WORK INSTRUCTION
Please look for the string "Only" below and report every line in which it occurs.

AVAILABLE DATA

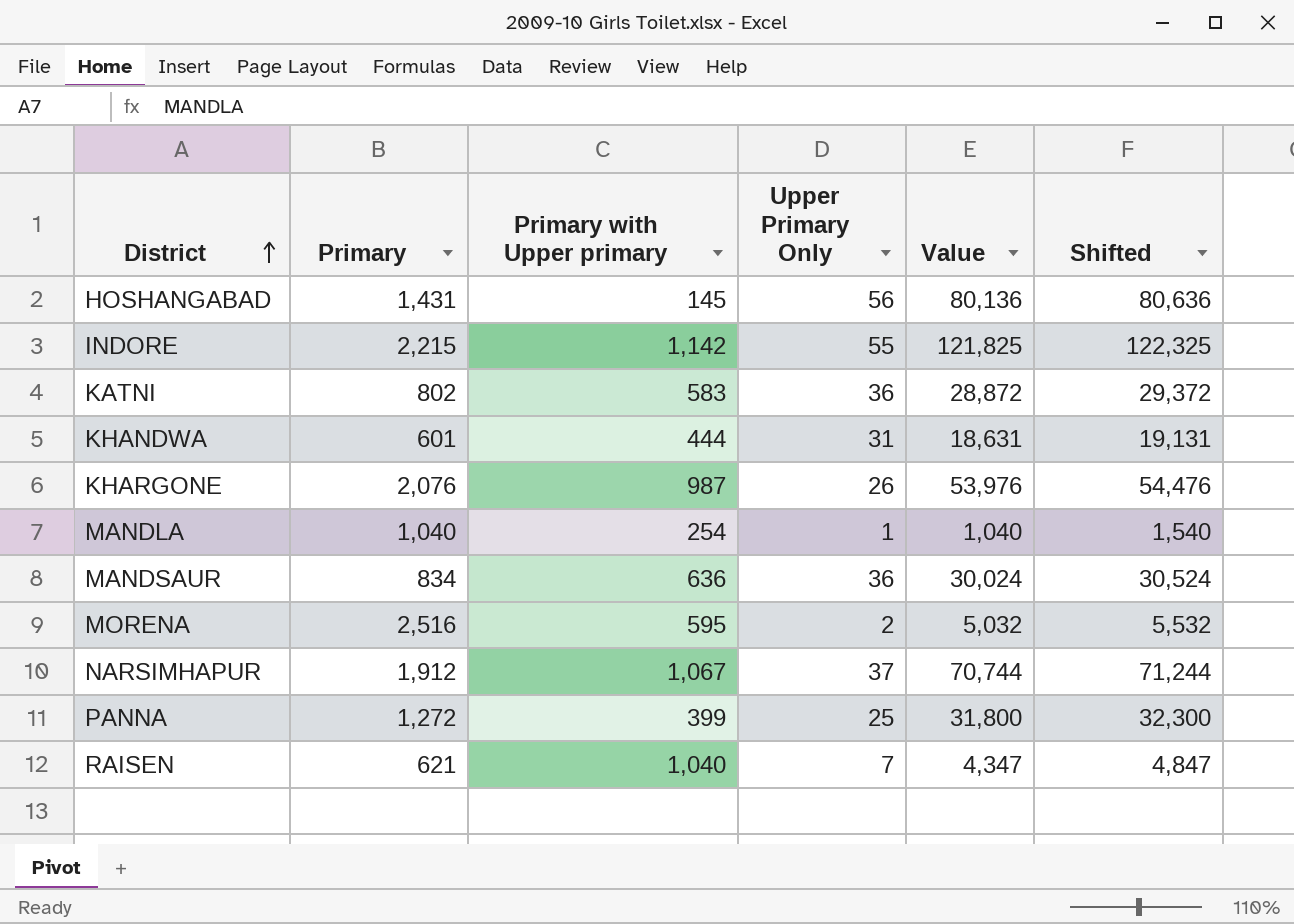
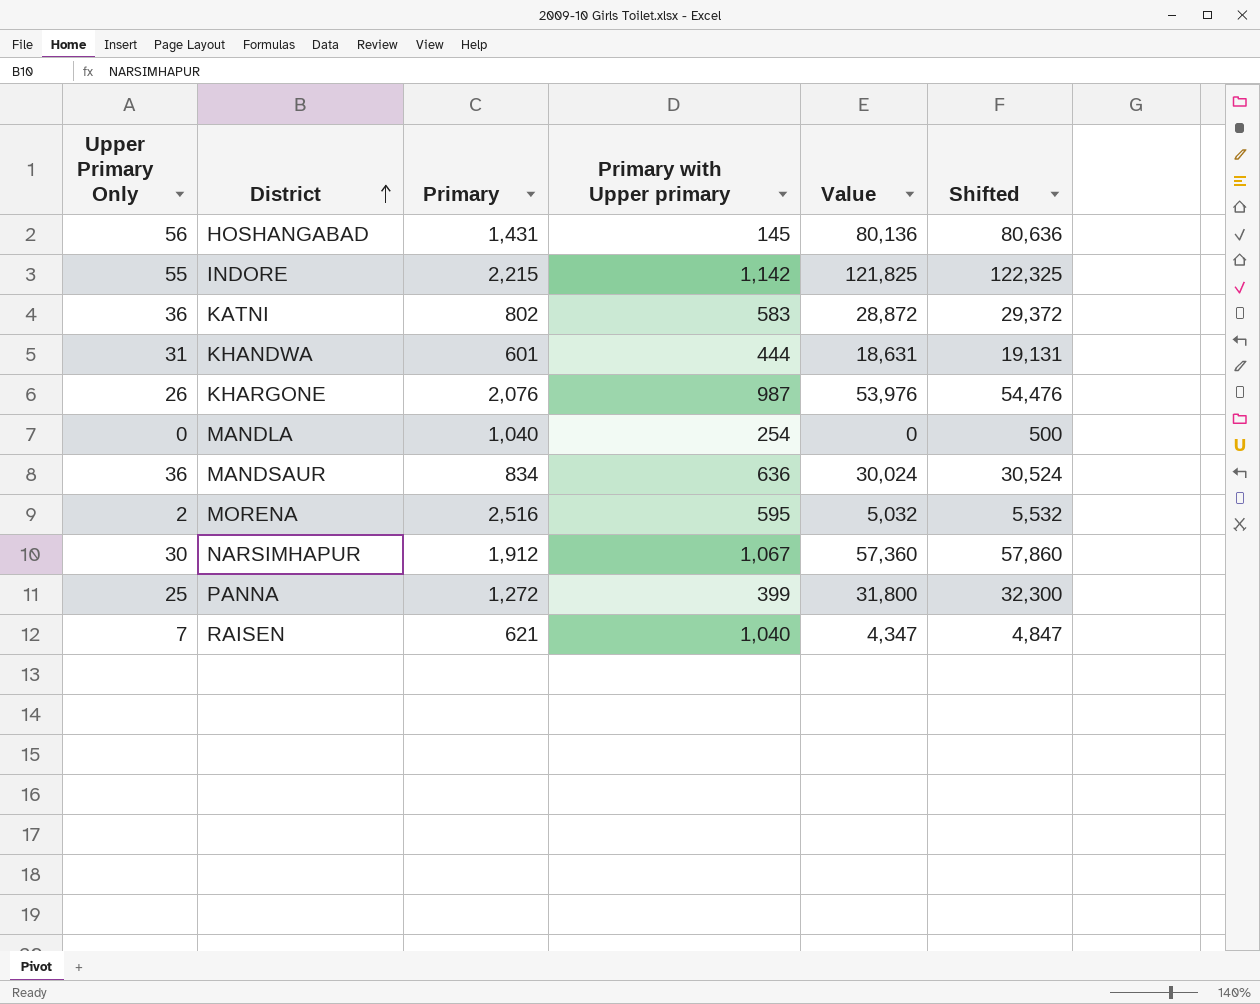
column Upper Primary Only | position: 4 -> 1
MANDLA | Upper Primary Only: 1 -> 0
MANDLA | Value: 1,040 -> 0
MANDLA | Shifted: 1,540 -> 500
NARSIMHAPUR | Upper Primary Only: 37 -> 30
NARSIMHAPUR | Value: 70,744 -> 57,360
NARSIMHAPUR | Shifted: 71,244 -> 57,860

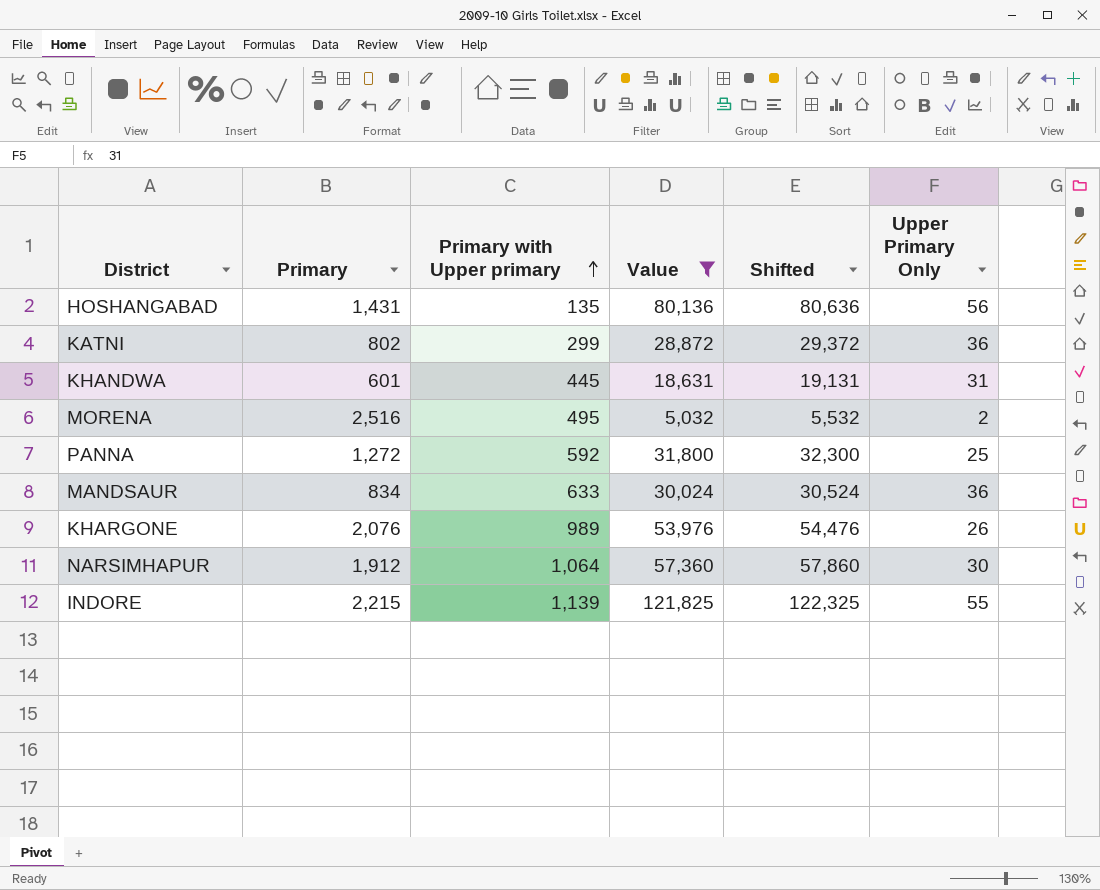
filter: none -> Value >= 5,032
row order: District ascending -> Primary with Upper primary ascending
column Upper Primary Only | position: 1 -> 6
HOSHANGABAD | Primary with Upper primary: 145 -> 135
KATNI | Primary with Upper primary: 583 -> 299
KHANDWA | Primary with Upper primary: 444 -> 445
MORENA | Primary with Upper primary: 595 -> 495
PANNA | Primary with Upper primary: 399 -> 592
MANDSAUR | Primary with Upper primary: 636 -> 633
KHARGONE | Primary with Upper primary: 987 -> 989
NARSIMHAPUR | Primary with Upper primary: 1,067 -> 1,064
INDORE | Primary with Upper primary: 1,142 -> 1,139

ANSWER BOX
column Upper Primary Only | position: 4 -> 1
MANDLA | Upper Primary Only: 1 -> 0
NARSIMHAPUR | Upper Primary Only: 37 -> 30
column Upper Primary Only | position: 1 -> 6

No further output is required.